Hollywood brucia e con lei quello che resta del sogno americano. Una favola nera che il cinema è abituata a raccontarsi per esorcizzare i fantasmi di una crisi che gli appartiene ancora prima di quella che ha colpito il resto del mondo. Annunciata dai guru della comunicazione, la morte della settima arte è diventata, alla pari di altre storie, materia di spettacolo, venendo meno alla sua carica eversiva. A ricordarcelo ci aveva pensato non più di un anno fa Seth Rogen che, nel blockbuster "Facciamola finita" trasformava la mecca del cinema in una Sodoma e Gomorra tutta da ridere, con attori e registi spazzati via per eccesso di egoismo. Questo per dire di un eversione talmente frequentata da diventare normale, e di una trama- quella di "Maps to the Stars" incentrata su una famiglia votata al Dio spettacolo - simile a quelle che l'hanno preceduta, con vizi privati e pubbliche virtù mostrati allo spettatore in un trionfo di grettezza e scabrosità. A fare la differenza nel film di Cronenberg non è quindi la novità dell'escursione antropologica, ne tantomeno il carosello di deviazioni che testimoniano il prezzo da pagare ai meccanismi dell'industria cinematografica; come dimostra in maniera agghiaggiante la visita alla bambina malata da parte di Benjie Weiss (un inquietante Evan Bird, autentica rivelazione), baby star affetto da problemi di tossicodipendenza, oppure, tornado al mondo degli adulti, l'atteggiamento di Havana Segrand (interpretata da una Julian Moore disperata e schizofrenica almeno quanto la Cate Blanchett di "Blue Jasmine"), diva sul viale del tramonto che senza remore, e con molto cinismo, trae vantaggio delle disgrazie altrui. A essere impareggiabile è invece la dimensione di straniamento, e poi il distacco con cui il regista canadese si rivolge ai personaggi.

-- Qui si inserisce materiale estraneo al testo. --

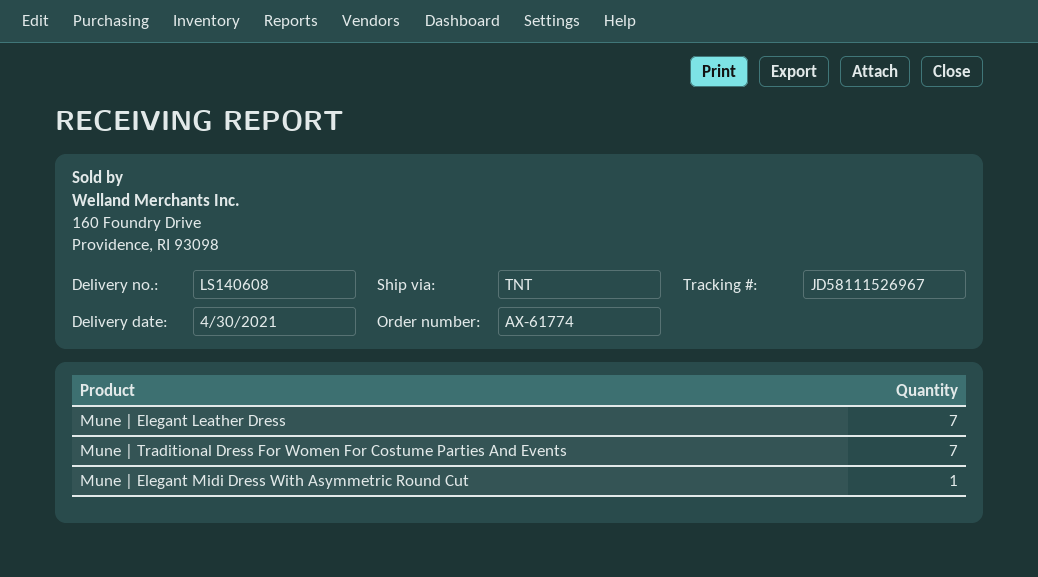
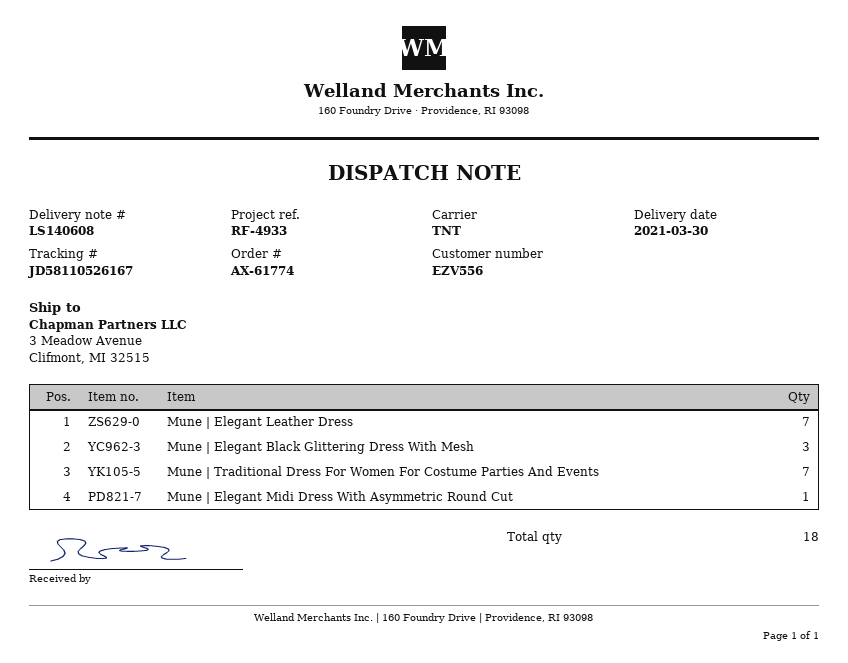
delivery date: 2021-04-30 -> 2021-03-30
tracking number: JD58111526967 -> JD58110526167
Mune | Elegant Black Glittering Dress With Mesh: none -> 3

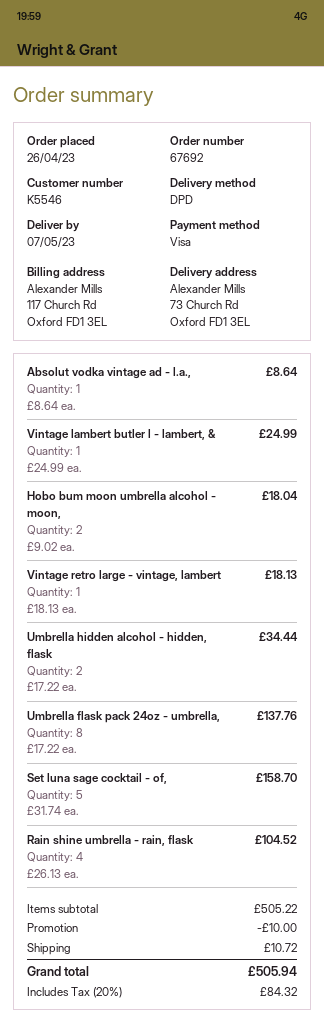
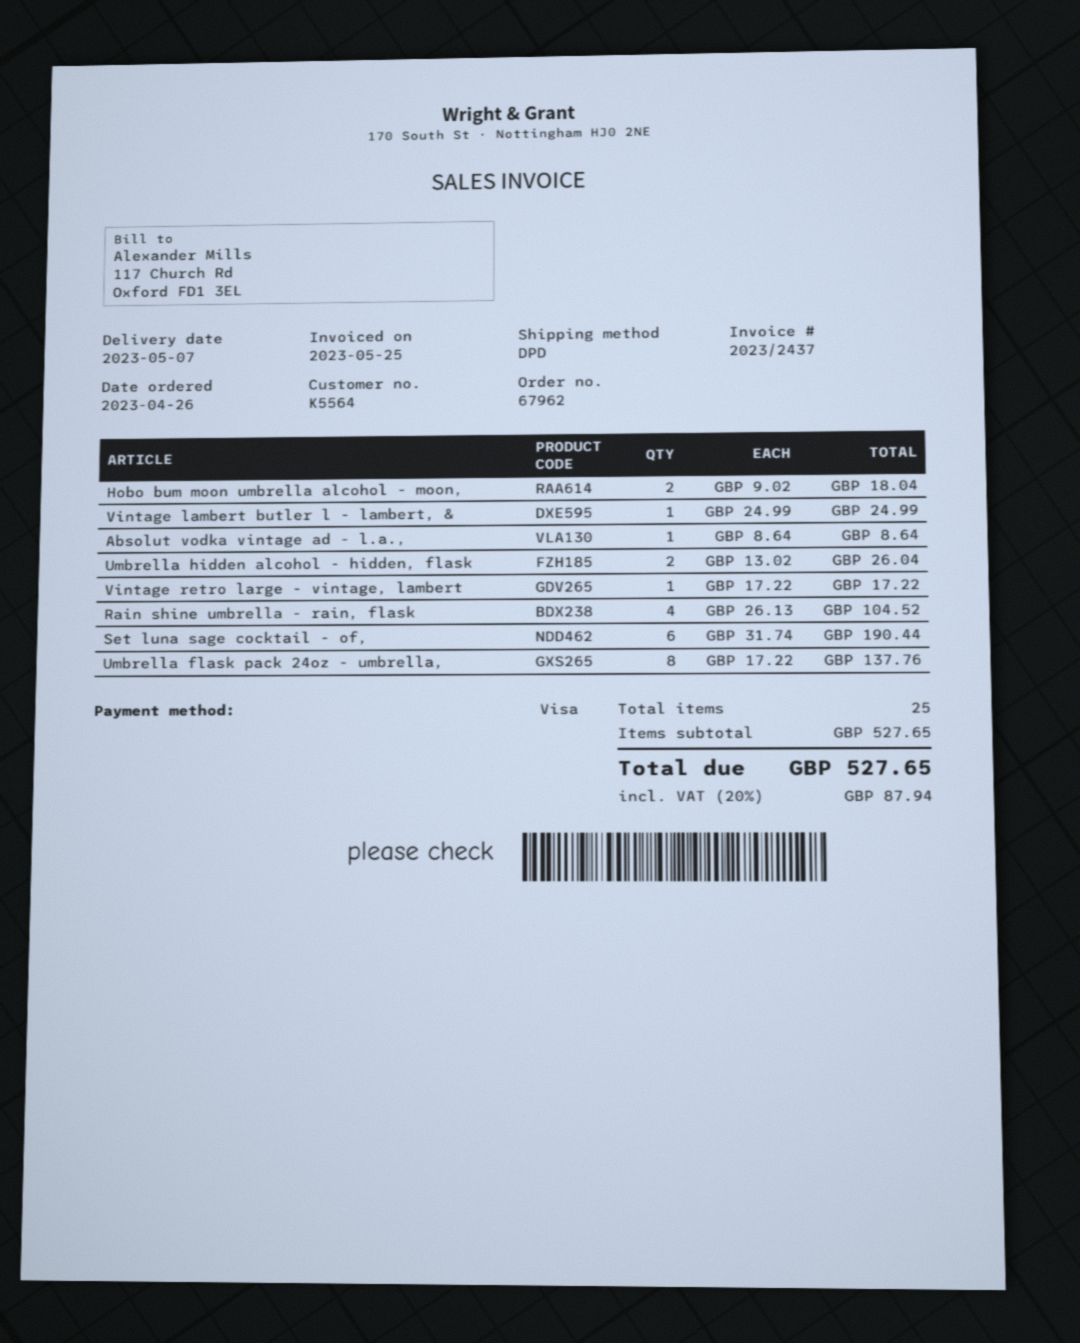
order number: 67692 -> 67962
customer number: K5546 -> K5564
Vintage retro large - vintage, lambert: 1 x 18.13 = 18.13 -> 1 x 17.22 = 17.22
Umbrella hidden alcohol - hidden, flask: 2 x 17.22 = 34.44 -> 2 x 13.02 = 26.04
Set luna sage cocktail - of,: 5 x 31.74 = 158.70 -> 6 x 31.74 = 190.44
subtotal: 505.22 -> 527.65
discount: 10.00 -> none
shipping: 10.72 -> none
tax: 20% = 84.32 -> 20% = 87.94
total: 505.94 -> 527.65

Sospendendo il giudizio e operando da entomologo, Cronenberg mette in scena un teatro dell'assurdo, popolato da creature grottesce e inermi, destinate per natura all'autodistruzione. Macerie di umanità in cui ritroviamo intatta la poetica dall'autore, a incominciare dalla virulenza del corpo fisico, presente nel film attraverso il peccato originale che il personaggio di Agatha Weiss (Mia Wasikowska) si porta dietro fin dalla nascità, e che non a caso entra in campo in occasione della morte del bambino della collega di Havana, vittima innocente di una contaminazione che da li in poi non risparmierà nessuno. E poi nell'assoluta alterità delle dinamiche relazionali, deformate dal ghigno perverso e obbliquo del regista, pronto a giocare con perbenismo e buone maniere, sbeffeggiate da sequenze come quella della conversazione "escatologica" tra Benjie e il suo amichetto, e dalla scena di Havana intenta a dare ordini alla sua assistente dal water su cui sta defecando. Un gran guignol di sangue e dissolutezze, raffreddato dall'equilibrio geometrico di inquadrature che trasformano le pulsioni della carne in sinapsi cerebrali.
Dopo gli esperimenti metalinguistici di "Cosmopolis" Cronenberg torna sulla terra sporcandosi le mani con un copione volutamente "basso", in cui situazioni e dialoghi (da soap opera) dovrebbero essere il propulsore per una visione decante dell'esistenza umana. Lungi da essere un'opera compiuta "Maps to the Stars" sembra più il frutto di un cambiamento ancora in corso, e di una ricerca di alternative in via di definizione. Lo si intuisce dalla risposta dell'autista, interpretato da Robert Pattison che, alla domanda di Havana sui particolari della sua vita sessuale, si disimpegna con un'affermazione - "sto sperimentando" - che sembra il manifesto programmatico di un autore impegnato a riformulare il suo cinema.